OPEC hikes oil output in September as Iran's production falls, demand outlook softens

  • OPEC oil output increased by 132,000 barrels per day in September to nearly 32.8 million bpd.
  • Supply hikes from Saudi Arabia, Libya, the UAE, Nigeria and Angola offset a drop in production from Iran and Venezuela.
  • OPEC lowered its forecast for oil demand growth, upped its projection for non-OPEC supply increases and said its outlook for the economy has softened.
Khalid Bin Abdulaziz Al-Falih, Saudi Arabia's energy minister and president of OPEC, speaks during a news conference following the 172nd Organization of Petroleum Exporting Countries (OPEC) meeting in Vienna, Austria, on Thursday, May 25, 2017.
Akos Stiller | Bloomberg | Getty Images
Khalid Bin Abdulaziz Al-Falih, Saudi Arabia's energy minister and president of OPEC, speaks during a news conference following the 172nd Organization of Petroleum Exporting Countries (OPEC) meeting in Vienna, Austria, on Thursday, May 25, 2017.

Several OPEC members, led by Saudi Arabia and Libya, put enough new barrels on the market in September to offset a drop in production from Iran, where U.S. sanctions are whittling away at that nation's crude exports, according to a monthly report.

The 15-nation producer group also knocked down its forecast for oil demand in 2018 and 2019, and said the outlook for economic growth is softening, particularly in emerging markets. Meanwhile, OPEC raised its forecast for oil supply growth in 2018 from nonmember nations, including the United States.

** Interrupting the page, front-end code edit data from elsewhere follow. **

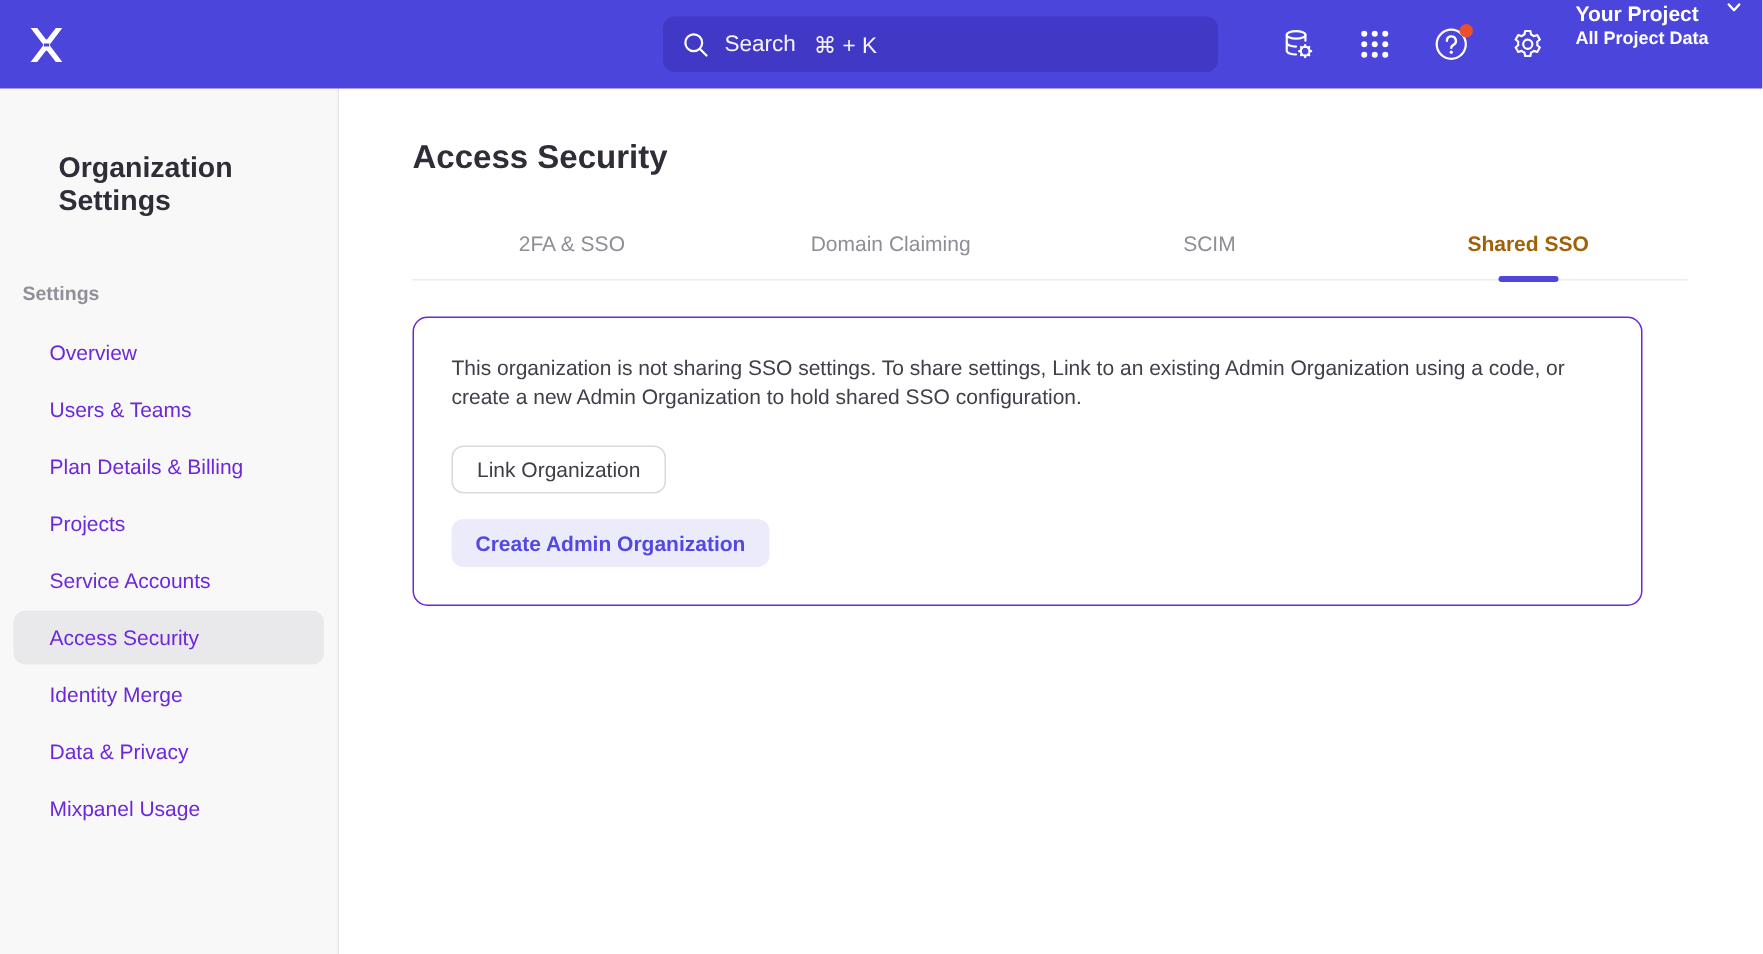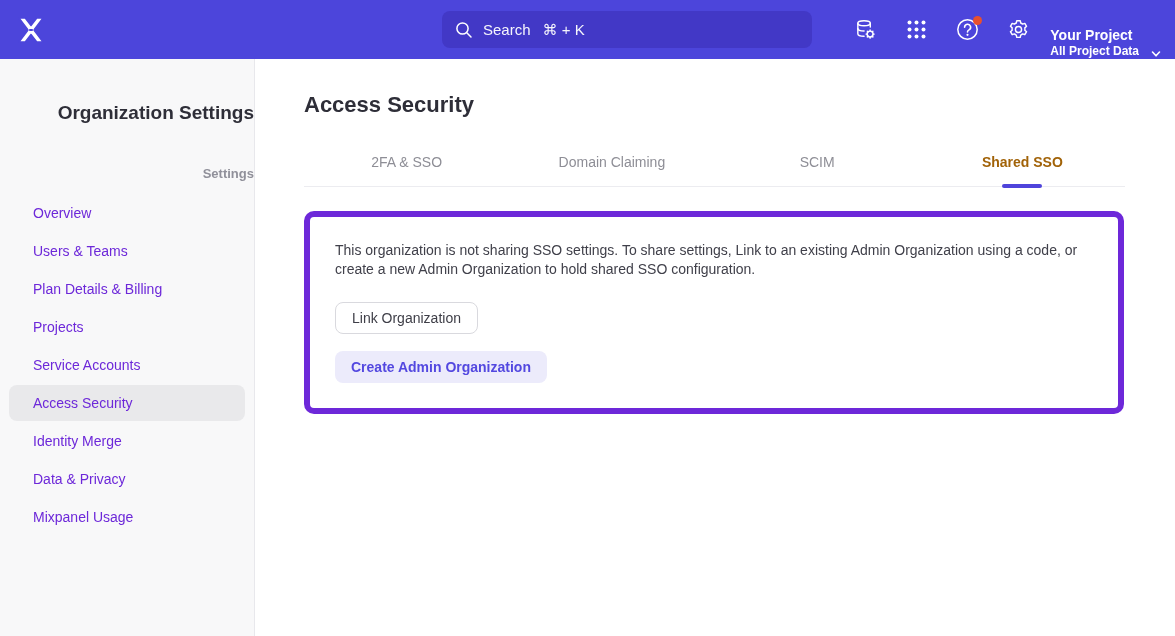"Your Project" .project-switch { align-items: flex-end -> flex-start }
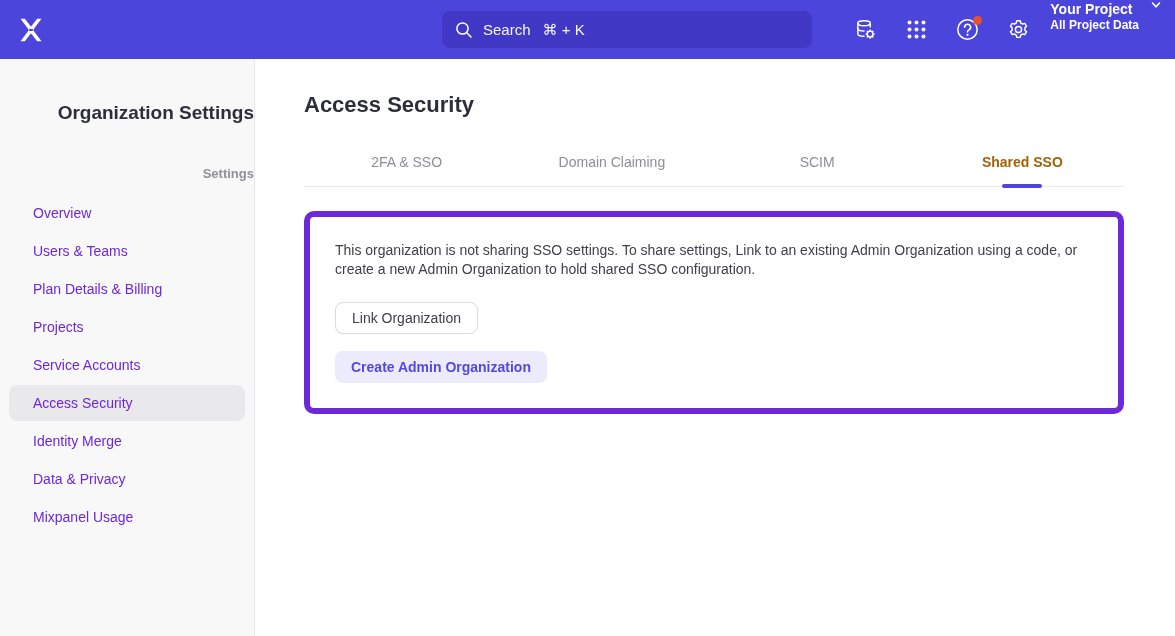"Organization Settings" .sidebar { text-align: right -> none; width: 255px -> 226px }
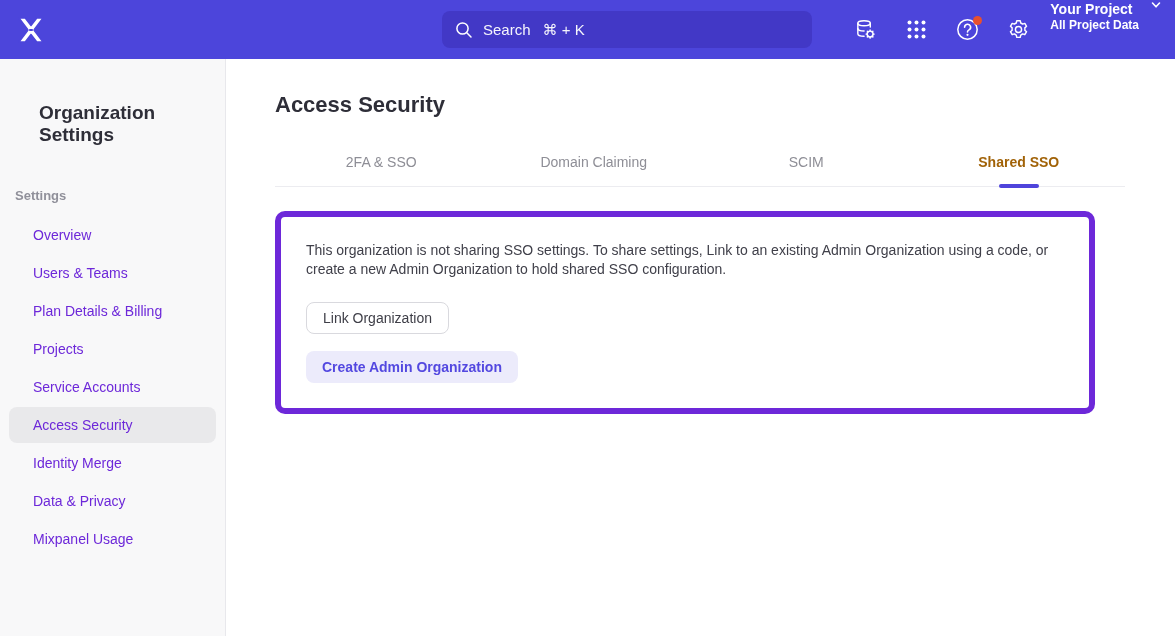"This organization is not sharing" .card { border: 6px solid #6d28d9 -> 1px solid #6d28d9 }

The report comes just three weeks before a U.S. deadline for oil buyers to cut off imports from Iran, OPEC's third-biggest producer. Concerns about the cartel's ability to fill the gap in crude supplies have pushed oil prices to nearly four-year highs above $86 a barrel.

In September, OPEC pumped nearly 32.8 million barrels per day, up 132,000 bpd from August, according to figures supplied by several independent sources and cited by the group in its monthly report.

Saudi Arabia put an additional 108,000 bpd on the market in September, pushing its output to 10.5 million barrels a day. Saudi Energy Minister Khalid al-Falih recently said that the kingdom is pumping 10.7 million bpd this month and will hike output again in November.

Libya also added 103,000 bpd to the market, as that country's production, which has fluctuated during a long-running internal conflict, continues to recover.

The Saudi and Libyan increases offset a drop of 150,000 bpd in Iran, where total output fell to 3.4 million bpd. Iran claims its output remains roughly steady at just below 3.8 million bpd, according to figures supplied by the country.

Production increases in Angola, Nigeria and the United Arab Emirates also boosted OPEC's bottom line. Venezuela, which is mired in a protracted economic crisis, continued to lose production, while output from the remaining OPEC members remained roughly steady.

OPEC warned that the world's economic prospects are beginning to diverge after a period of synchronized growth. Economic expansion is now challenged by tighter monetary policy in developed nations, weakening financial situations in some developing countries, rising trade tensions and geopolitical challenges.

"Global economic growth remains solid, but is facing potential headwinds," OPEC said.

"While growth in the major [Organization for Economic Cooperation and Development] economies remains well supported, decelerating trends have become visible in some emerging markets and developing countries."

OPEC now expects world oil demand to grow by 1.54 million bpd this year, down 80,000 bpd from its last forecast. Meanwhile, it raised its outlook for supply growth from non-OPEC countries by 200,000 bpd to 2.22 million bpd.

In 2019, OPEC expects oil consumption to rise by 1.36 million bpd, 50,000 bpd lighter than its last estimate. It also knocked down its outlook for non-OPEC supply growth by 30,000 bpd to 2.12 million bpd.

OPEC said the trend in the third quarter points to some weakness in the global market for fuel this winter, largely due to lower demand for diesel in Europe.